Given records:
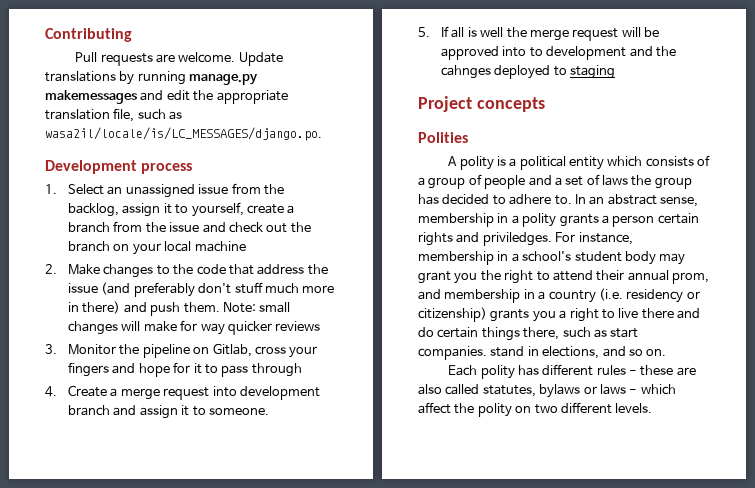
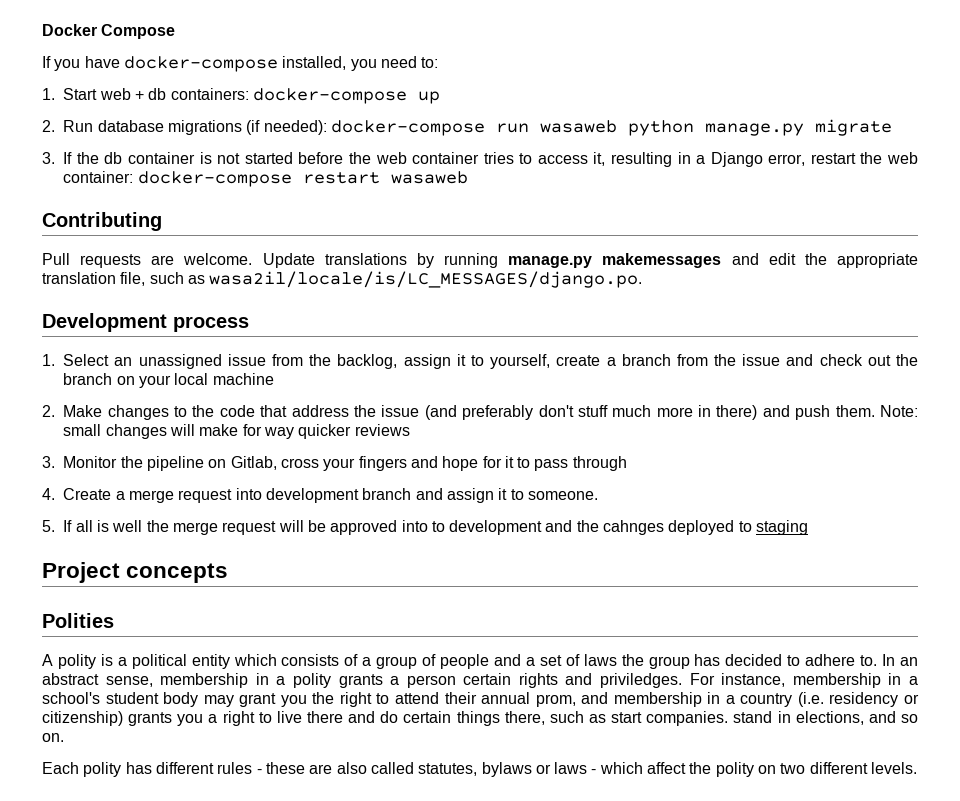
(45, 35) none -> [42,24,176,39] [42,56,439,72] [42,88,440,104] [42,119,892,136] [42,152,919,167] [63,171,468,187] Docker Compose // If you have docker-compose installed, you need to: // 1. Start web + db containers: docker-compose up // 2. Run database migrations (if needed): docker-compose run wasaweb python manage.py migrate // 3. If the db container is not started before the web container tries to access it, resulting in a Django error, restart the web container: docker-compose restart wasaweb //

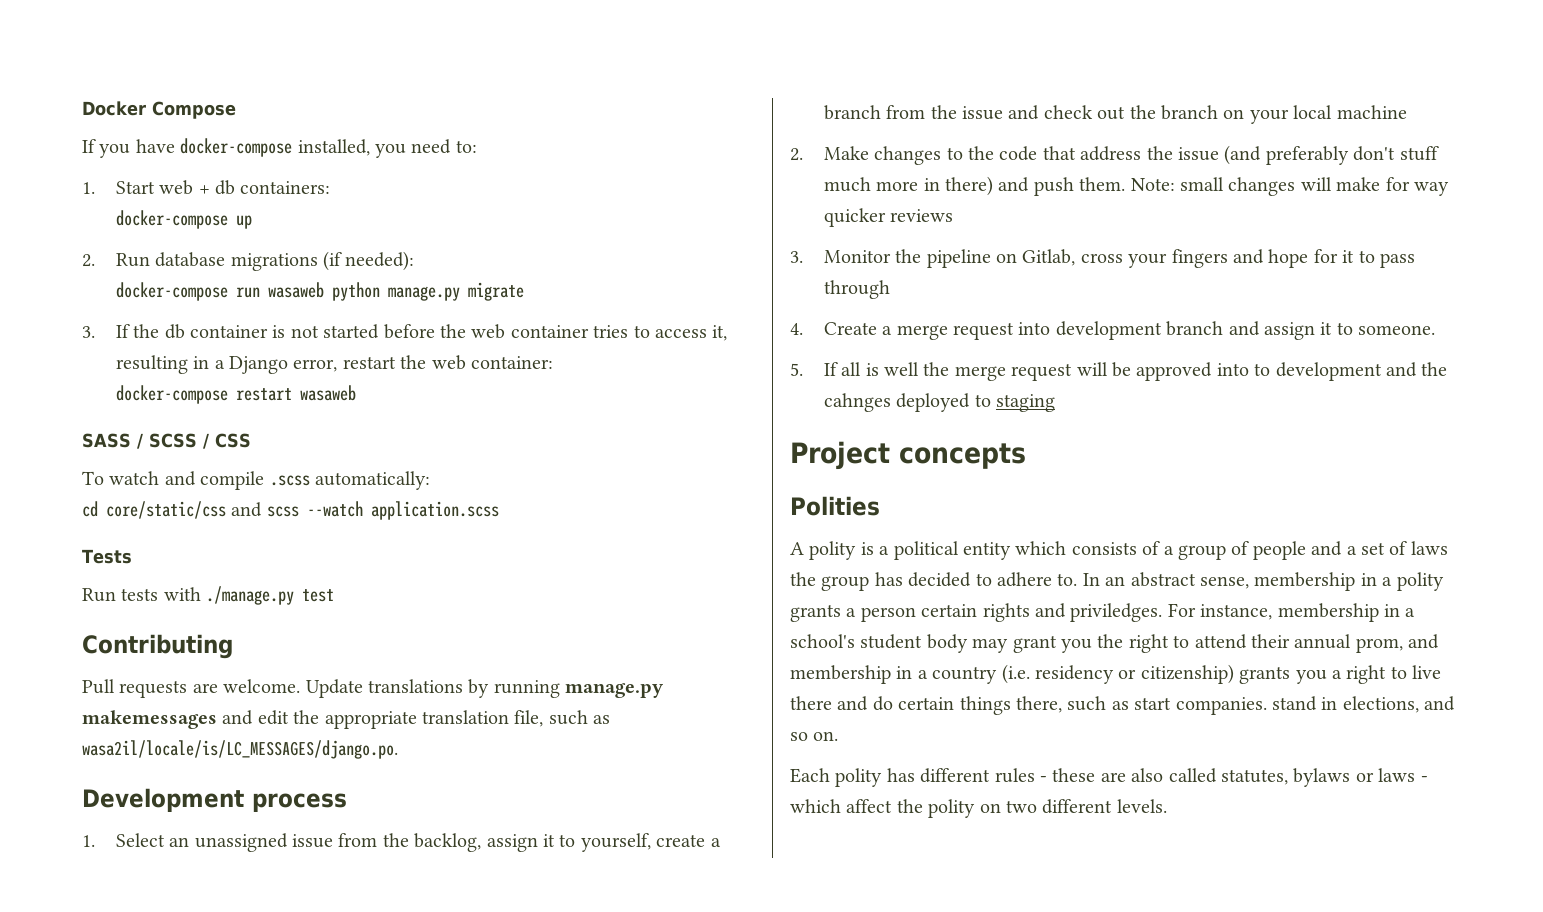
(249, 94) none -> (331, 187) //
(327, 127) none -> (415, 261) //
(134, 177) none -> (553, 362) //
(468, 177) none -> [82,433,251,449] [82,471,430,490] [82,501,499,520] [82,549,132,564] [82,586,335,605] // SASS / SCSS / CSS // To watch and compile .scss automatically: // cd core/static/css and scss --watch application.scss // Tests // Run tests with ./manage.py test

Your assignment: Set down every entry word for word, but omit the pictures.

Result for this exercise:
(45, 35) none -> [42,24,176,39] [42,56,439,72] [42,88,440,104] [42,119,892,136] [42,152,919,167] [63,171,468,187] Docker Compose // If you have docker-compose installed, you need to: // 1. Start web + db containers: docker-compose up // 2. Run database migrations (if needed): docker-compose run wasaweb python manage.py migrate // 3. If the db container is not started before the web container tries to access it, resulting in a Django error, restart the web container: docker-compose restart wasaweb //

(249, 94) none -> (331, 187) //
(327, 127) none -> (415, 261) //
(134, 177) none -> (553, 362) //
(468, 177) none -> [82,433,251,449] [82,471,430,490] [82,501,499,520] [82,549,132,564] [82,586,335,605] // SASS / SCSS / CSS // To watch and compile .scss automatically: // cd core/static/css and scss --watch application.scss // Tests // Run tests with ./manage.py test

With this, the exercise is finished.